The server starts the analysis from a transcriptome assembly file obtained by standard computational methods for RNA-seq transcript reconstruction, such as Cufflinks ( Trapnell et al ., 2012 ), Scripture ( Guttman et al ., 2010 ) and others. Indeed, the 3USS procedure is independent from the transcriptome reconstruction method used to obtain the RNA-seq assembly file as long as the data have been compared with a Reference annotation [such as UCSC ( Rhead et al . 2010 ), NCBI ( Pruitt et al ., 2014 ), Ensembl ( Flicek et al ., 2010 ), Gencode ( Harrow et al ., 2012 ), etc.] using Cuffcompare or Cuffmerge (see the Help page for full information). 3USS also permits to easily retrieve the genomic coordinates and sequences of transcripts already annotated in public databases.

2.1 Input

For identifying RNA-seq assembled transcripts with alternative 3 ′ UTRs with respect to a Reference, the user needs to provide: the organism and related genome version; the Reference annotation transcriptome and one or two RNA-seq transcriptome assembly files (as above described).

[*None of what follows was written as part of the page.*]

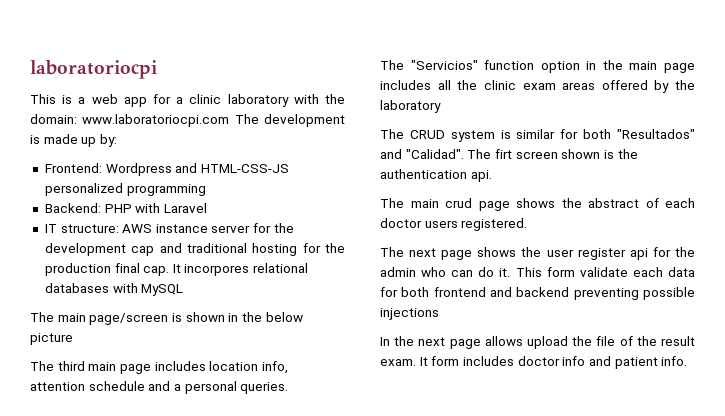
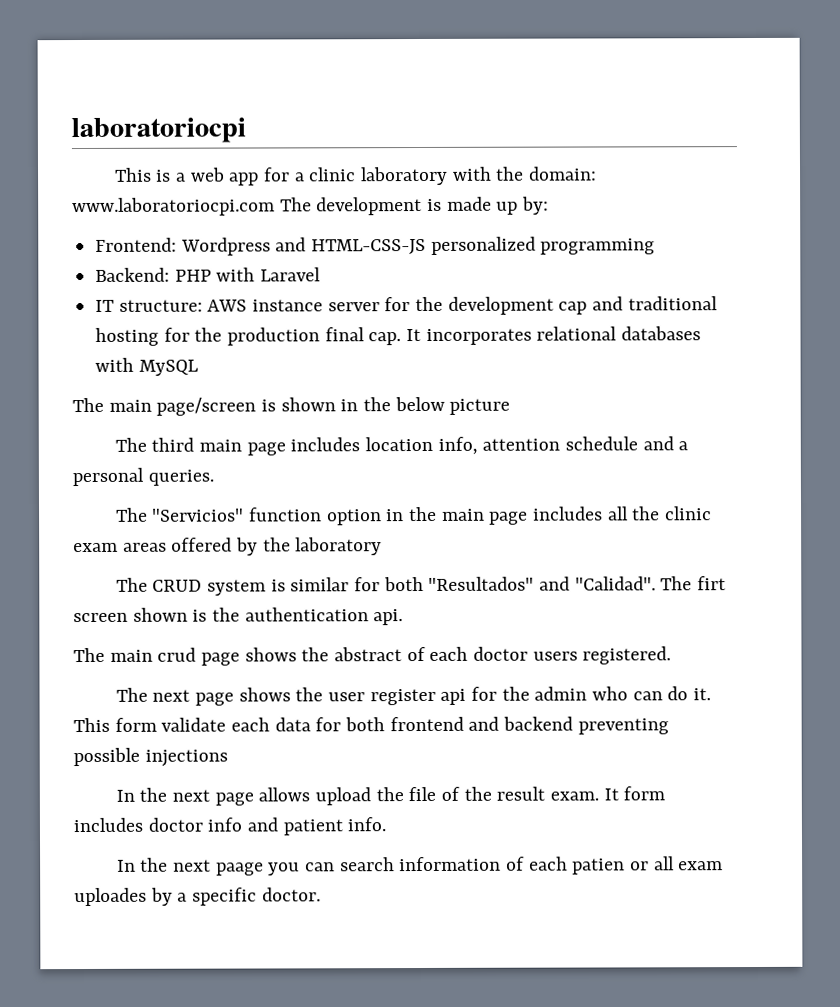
[184,264,250,276] incorpores -> [425,328,532,345] incorporates
(688, 361) none -> [116,856,724,876] [74,887,321,907] // In the next paage you can search information of each patien or all exam uploades by a specific doctor.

An example using public data from GEO database ( Barrett et al . 2013 ) is accessible from the 3USS input page.

2.2 Results

Each assembled transcript is processed by selecting the isoforms sharing the same intron chain of known protein-coding transcripts in the Reference. The reconstructed 3 ′ UTRs are consequently identified as the regions located immediately after the stop-codon and can be directly compared, detecting possible differences in their 3 ′ UTR lengths. The alternative 3 ′ UTRs are then compared with already annotated ones in other databases [the latest available data from iGenomes ( http://cufflinks.cbcb.umd.edu/igenomes.html ) and Gencode ( Harrow et al ., 2012 )] to identify putative novel (not yet annotated) 3 ′ UTRs. The most informative output files that the 3USS server produces are: a fasta file with the alternative 3 ′ UTR nucleotide sequences and other information in their headers (gene Id, coding strand, 3 ′ UTR genomic coordinates and length); a list of the transcripts with their 3 ′ UTR length difference and a list of the alternative not yet annotated 3 ′ UTRs (putative novel) in other databases as well as the annotated ones. The user can also easily visualize the transcripts in a graphical environment through the UCSC Genome browser ( Kent et al ., 2002 ; see examples in the Supplementary Material ). If an already annotated transcriptome is uploaded as input, the 3 ′ UTR sequences and genomic coordinates of all the protein-coding transcripts are returned. If the user submits input files derived from two different related RNA-seq experiments, the 3USS server compares the alternative 3 ′ UTRs, reporting how they are distributed across the two biological samples ( Fig. 1 ).

Fig. 1.

Some results in case of two RNA-seq experiments (see Help page and Suppl. mat. for full information). A Venn diagram illustrates how the transcripts with alternative 3 ′ UTRs are distributed across the two experiments. An example of the graphical view of the assembled transcripts (in dark green) with specific 3 ′ UTRs in different experiments is obtained through the links to the UCSC Genome Browser ( http://genome.ucsc.edu )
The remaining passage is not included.